La commission permanente de la sécurité routière à Rabat présente son nouveau bilan : 4160 morts dans des accidents de la route.

Le pays.ma
Dans une ambiance officielle marquée par un langage aux élégantes formules, s’est tenu à Rabat une réunion de la commission permanente de la sécurité routière, non pas pour présenter des excuses aux familles des victimes, mais pour faire état d’un « nouveau progrès » à ajouter au bilan de la sécurité routière dans le royaume : 4160 morts en seulement onze mois de l’année 2025.
Ce chiffre, qualifié dans le communiqué d’ »indicateur », et non de catastrophe, décrit un « taux en hausse », et non d’une hémorragie continue, comme s’il s’agissait d’un indicateur économique positif ou d’une augmentation des exportations, plutôt que de vies marocaines perdues sur le bord de la route.
La réunion, qui a eu lieu en « temps délicat », n’a pas hésité à annoncer une augmentation du nombre de tués de 25,7 %, ainsi qu’une hausse des blessures graves à 9560 cas, avant de passer avec aisance à la discussion sur « une véritable opportunité pour rectifier les déséquilibres », comme si des milliers de victimes n’étaient qu’une étape expérimentale dans le processus de planification.

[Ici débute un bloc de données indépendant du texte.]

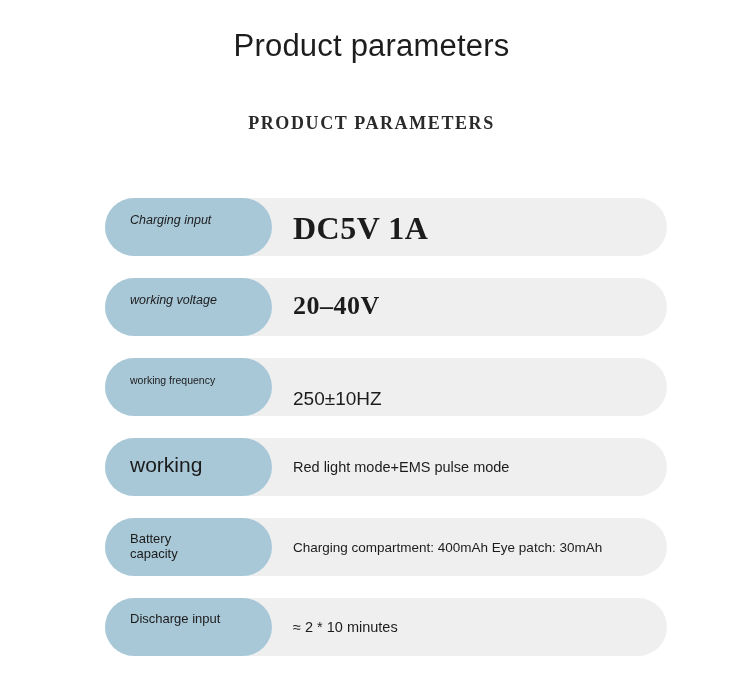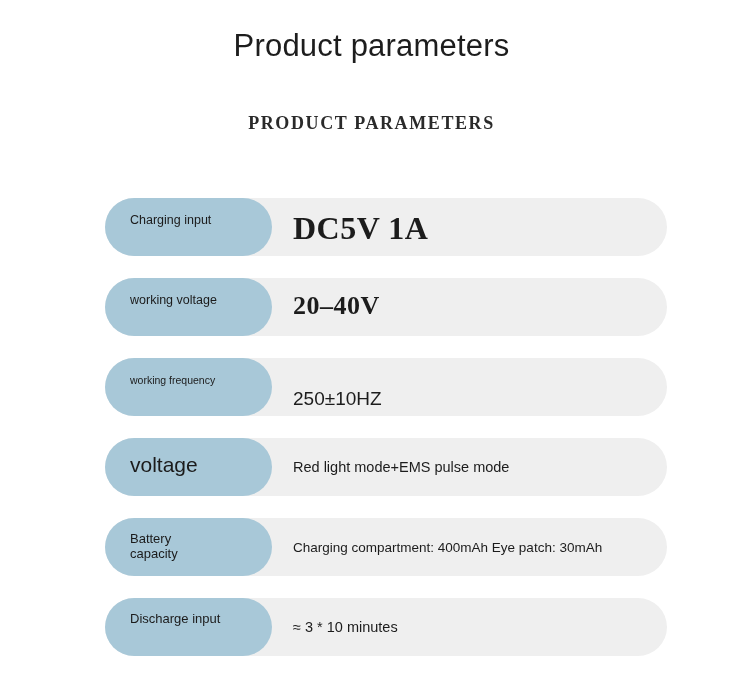--- a/index.html
+++ b/index.html
@@ -93,7 +93,7 @@
 
   
   .lbl-sm   { font-size: 10.5px; top: 17px; }
-  .lbl-md   { font-size: 12.5px; top: 15px; }
+  .lbl-md   { font-size: 12.5px; top: 15px; font-style: italic; }
   .lbl-lg   { font-size: 21px;   top: 15px; }
   .lbl-two  { font-size: 13px;   top: 14px; }
 

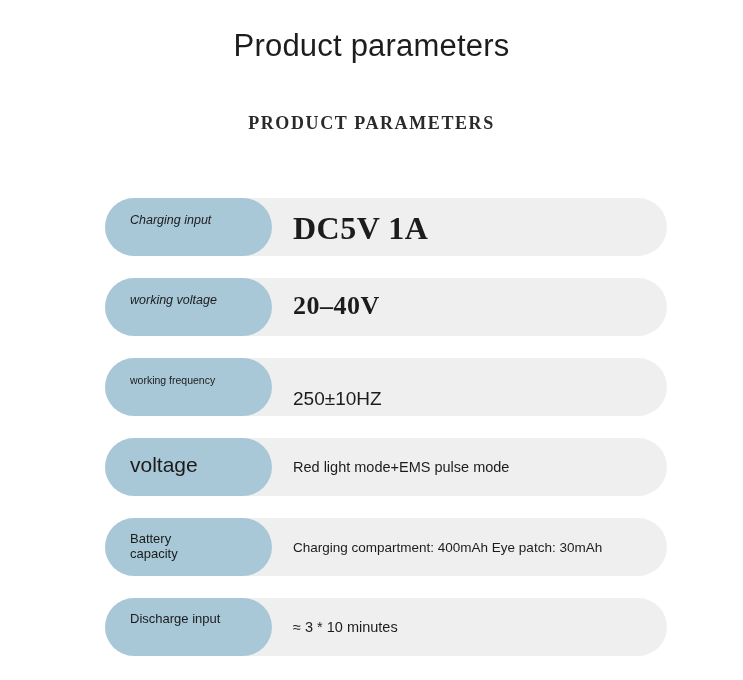--- a/index.html
+++ b/index.html
@@ -168,7 +168,7 @@
     <div class="spec-row">
       <div class="row-track"></div>
       <div class="row-pill"></div>
-      <div class="pill-label lbl-lg">voltage</div>
+      <div class="pill-label lbl-lg">working</div>
       <div class="row-value val-sans-md">Red light mode+EMS pulse mode</div>
     </div>
 

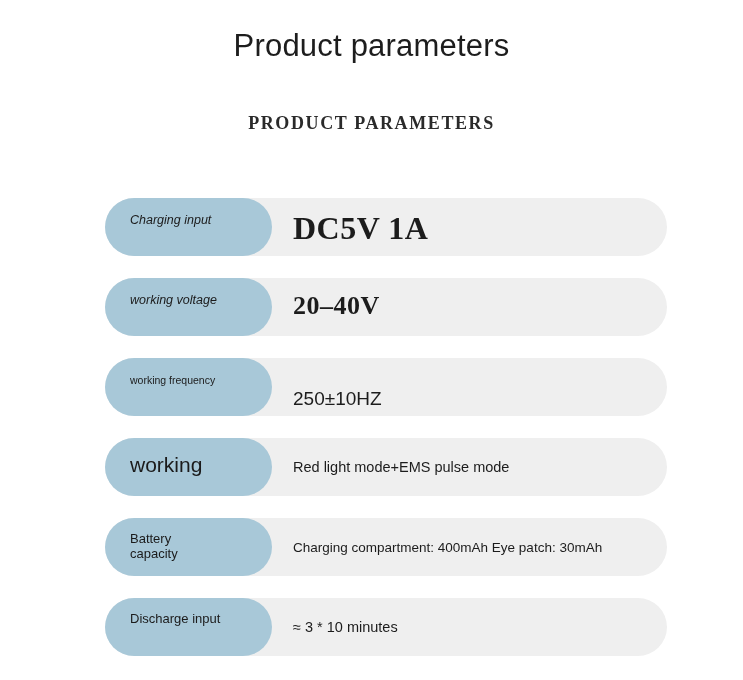--- a/index.html
+++ b/index.html
@@ -186,7 +186,7 @@
       <div class="row-track"></div>
       <div class="row-pill"></div>
       <div class="pill-label lbl-two">Discharge input</div>
-      <div class="row-value val-sans-md">≈ 3 * 10 minutes</div>
+      <div class="row-value val-sans-md">≈ 2 * 10 minutes</div>
     </div>
 
   </div>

Entre l’évaluation de la stratégie 2017-2026 et la préparation de la stratégie 2026-2030, il semble que les routes marocaines fonctionnent selon un principe de continuité :
Continuité des accidents, continuité des chiffres, et continuité des réunions.
Quant au citoyen, son rôle est clair dans cette stratégie :
Être un chiffre dans les statistiques, une image dans un communiqué, ou un nom cité lors d’un deuil… jusqu’à la prochaine réunion.
La sécurité routière, semble-t-il, demeure un projet reporté,
tandis que la mort sur les routes… est présente, efficace, et s’affiche avec des chiffres records.